*Your objective*. Each line of the entries below that holds "Azure" is needed, copied in full.

*Input*.
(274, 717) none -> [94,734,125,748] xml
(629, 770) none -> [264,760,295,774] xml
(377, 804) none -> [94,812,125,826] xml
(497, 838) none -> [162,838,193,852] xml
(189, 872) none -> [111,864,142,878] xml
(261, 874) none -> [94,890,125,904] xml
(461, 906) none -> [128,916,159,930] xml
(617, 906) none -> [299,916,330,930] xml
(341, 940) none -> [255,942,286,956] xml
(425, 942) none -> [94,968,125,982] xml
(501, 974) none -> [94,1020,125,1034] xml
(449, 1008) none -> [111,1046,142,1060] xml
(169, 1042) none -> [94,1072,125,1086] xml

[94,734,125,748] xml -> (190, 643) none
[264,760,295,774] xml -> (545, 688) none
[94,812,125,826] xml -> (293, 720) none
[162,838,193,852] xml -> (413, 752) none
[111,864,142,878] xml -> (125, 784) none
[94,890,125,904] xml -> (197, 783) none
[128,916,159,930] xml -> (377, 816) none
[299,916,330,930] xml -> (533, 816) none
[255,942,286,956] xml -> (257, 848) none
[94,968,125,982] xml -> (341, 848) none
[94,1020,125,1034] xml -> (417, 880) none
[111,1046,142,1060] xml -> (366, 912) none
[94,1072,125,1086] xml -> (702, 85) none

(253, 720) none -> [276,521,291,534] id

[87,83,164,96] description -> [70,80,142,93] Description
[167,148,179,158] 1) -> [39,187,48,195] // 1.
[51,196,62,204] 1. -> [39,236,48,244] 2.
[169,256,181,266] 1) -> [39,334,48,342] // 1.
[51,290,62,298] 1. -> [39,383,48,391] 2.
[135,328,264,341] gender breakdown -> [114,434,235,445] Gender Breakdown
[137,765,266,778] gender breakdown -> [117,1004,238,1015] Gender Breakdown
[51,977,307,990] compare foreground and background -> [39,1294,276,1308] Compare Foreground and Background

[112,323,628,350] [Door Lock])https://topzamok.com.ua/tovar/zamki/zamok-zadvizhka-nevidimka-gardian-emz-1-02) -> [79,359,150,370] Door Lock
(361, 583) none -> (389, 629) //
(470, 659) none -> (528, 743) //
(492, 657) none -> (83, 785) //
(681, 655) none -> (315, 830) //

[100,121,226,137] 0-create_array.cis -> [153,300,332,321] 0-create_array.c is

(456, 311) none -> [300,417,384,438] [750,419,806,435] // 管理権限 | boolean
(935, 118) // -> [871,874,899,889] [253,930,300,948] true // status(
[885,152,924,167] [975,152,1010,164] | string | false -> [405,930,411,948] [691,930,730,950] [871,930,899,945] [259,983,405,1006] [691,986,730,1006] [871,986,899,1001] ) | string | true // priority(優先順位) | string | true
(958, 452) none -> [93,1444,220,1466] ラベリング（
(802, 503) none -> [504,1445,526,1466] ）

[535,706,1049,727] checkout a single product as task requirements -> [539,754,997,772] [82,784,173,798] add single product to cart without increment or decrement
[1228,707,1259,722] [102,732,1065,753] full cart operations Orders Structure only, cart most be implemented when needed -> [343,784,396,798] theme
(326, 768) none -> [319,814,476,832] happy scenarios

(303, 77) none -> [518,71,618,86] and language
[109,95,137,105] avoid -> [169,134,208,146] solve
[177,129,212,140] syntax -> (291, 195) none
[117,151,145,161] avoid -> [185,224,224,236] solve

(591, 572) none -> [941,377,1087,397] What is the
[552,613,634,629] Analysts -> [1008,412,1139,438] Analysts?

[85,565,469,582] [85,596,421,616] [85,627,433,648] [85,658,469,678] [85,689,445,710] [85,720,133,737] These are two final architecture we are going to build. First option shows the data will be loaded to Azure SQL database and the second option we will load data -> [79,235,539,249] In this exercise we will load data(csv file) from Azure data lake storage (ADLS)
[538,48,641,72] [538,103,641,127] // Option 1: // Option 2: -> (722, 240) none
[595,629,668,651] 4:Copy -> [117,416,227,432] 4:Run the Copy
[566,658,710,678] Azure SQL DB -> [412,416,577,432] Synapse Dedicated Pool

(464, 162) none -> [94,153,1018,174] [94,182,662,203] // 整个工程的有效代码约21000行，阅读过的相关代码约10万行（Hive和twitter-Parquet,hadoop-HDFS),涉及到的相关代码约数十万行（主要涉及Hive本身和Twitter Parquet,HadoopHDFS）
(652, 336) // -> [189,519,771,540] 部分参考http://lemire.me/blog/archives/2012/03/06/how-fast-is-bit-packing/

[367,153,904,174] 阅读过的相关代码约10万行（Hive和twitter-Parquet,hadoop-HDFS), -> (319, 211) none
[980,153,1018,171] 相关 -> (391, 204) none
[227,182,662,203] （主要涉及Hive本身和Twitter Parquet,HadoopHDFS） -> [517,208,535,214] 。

*Answer box*.
[85,565,469,582] [85,596,421,616] [85,627,433,648] [85,658,469,678] [85,689,445,710] [85,720,133,737] These are two final architecture we are going to build. First option shows the data will be loaded to Azure SQL database and the second option we will load data -> [79,235,539,249] In this exercise we will load data(csv file) from Azure data lake storage (ADLS)
[566,658,710,678] Azure SQL DB -> [412,416,577,432] Synapse Dedicated Pool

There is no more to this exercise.